The transfer to the CRT results in an immediate income tax deduction based on the amount that will eventually pass to charity through the CRT. That eventual transfer to charity will qualify for the unlimited charitable deduction from the estate tax, so you should not pay estate tax on the asset even though have received income from it up until the time of your death. Just as importantly, a CRT is a tax-exempt trust that does not owe income tax on proceeds of assets it sells.
Here is an example of a CRT in action. Twenty years ago, Stephen bought an investment property for $100,000. He paid cash for it and he has never borrowed against the property. Today, it is worth $750,000. Stephen is tired of being a landlord and would rather have $750,000 invested in something much more passive but he knows that if he sells the property, he will owe tax on the $650,000 gain. Using a CRT, Stephen transfers the property, resulting in a current income tax deduction (usually equal to about 10% of the value of the property). The CRT sells the property without paying any tax on the gain and reinvests the full amount. Stephen reserves the right to the income of the trust for his lifetime. At his death, the principal passes to Stephen’s favorite charity, a local university, free of any estate tax.

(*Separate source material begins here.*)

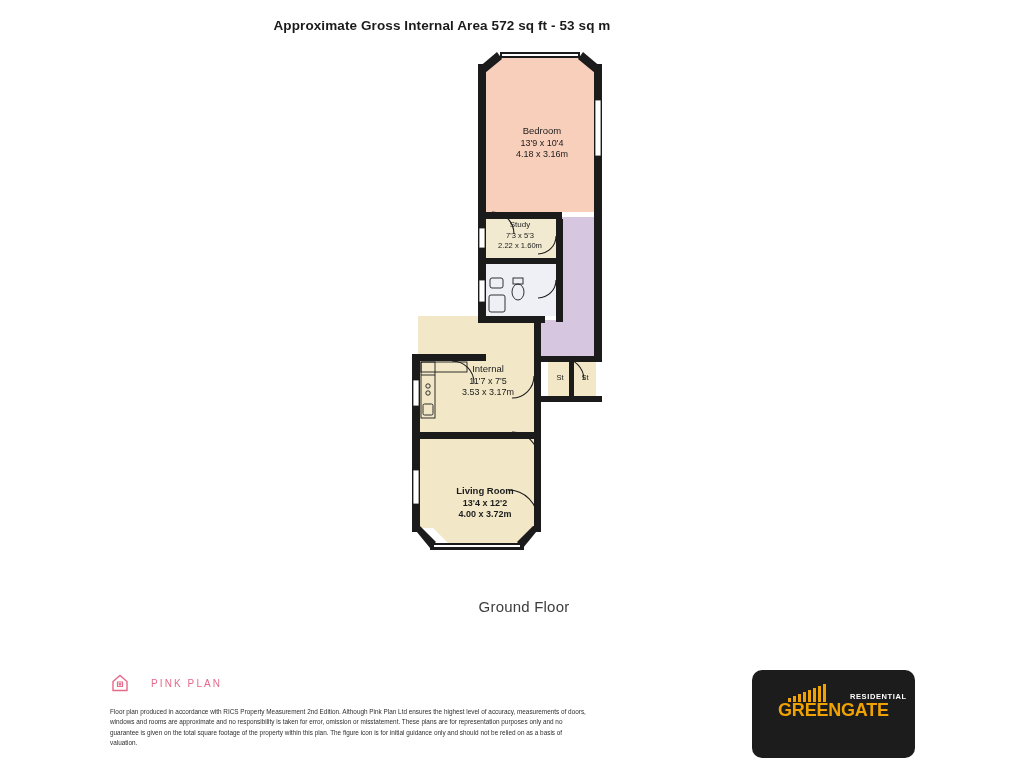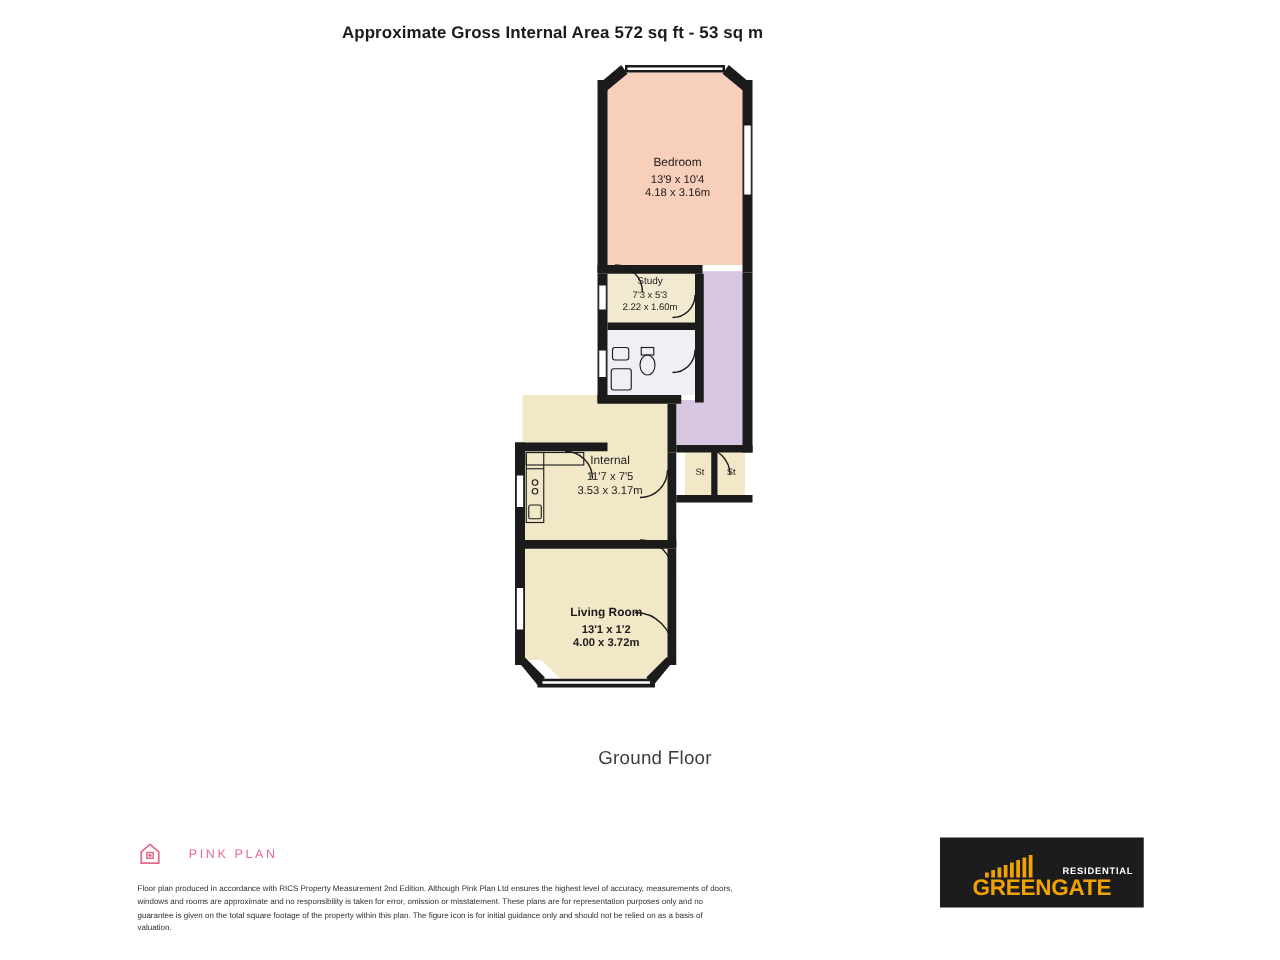"13'1 x 1'2" div.room-dim { text: 13'1 x 1'2 -> 13'4 x 12'2 }
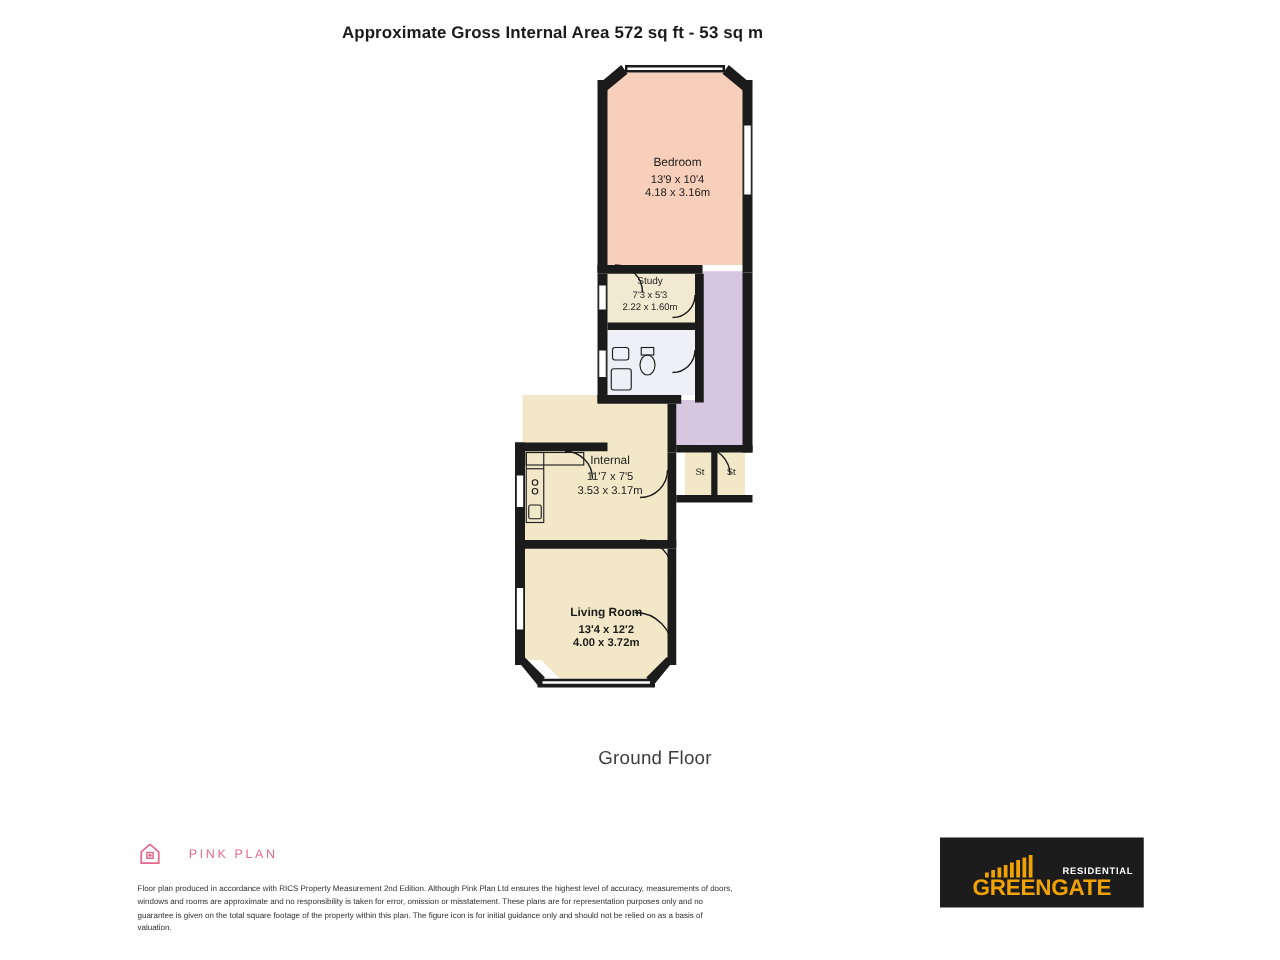"RESIDENTIAL" .logo { border-radius: none -> 10px; height: 56px -> 88px }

Unlike the revocable trusts discussed elsewhere on this site, a CRT is an irrevocable trust. Once it is established, it cannot be undone, making the planning for this kind of gift very important.
- A charitable lead trust (“lead trust”) is essentially the mirror image of a CRT. If Stephen had used a lead trust, then the local university would receive the income stream for a period of years and at the end of that term the assets in the trust would be distributed to Stephen’s children.
This arrangement is substantially different in the following ways. Stephen would not receive a current income tax deduction for the transfer to the lead trust unless he agrees to pay the income tax on any earnings (including tax due on the sale of the property) during the term of the trust. However, if the trust is properly structured, he will receive an income tax deduction every year based loosely on the amount that passes to the university that year, which should offset most of the tax due for the year. This is where lead trusts get interesting. At the end of the term of years, the principal of the trust passes to Stephen’s children free of any estate tax. If the trust is well managed, then the amount that passes to children equals or exceeds the amount of the original gift.
While a CRT is most often motivated by income tax concerns (avoiding the gain on the sale of the property), a lead trust is most often motivated by a desire to transfer appreciating assets to children with minimal estate tax implications. The two techniques could not be more different but both are possible because Congress wants to encourage charitable giving.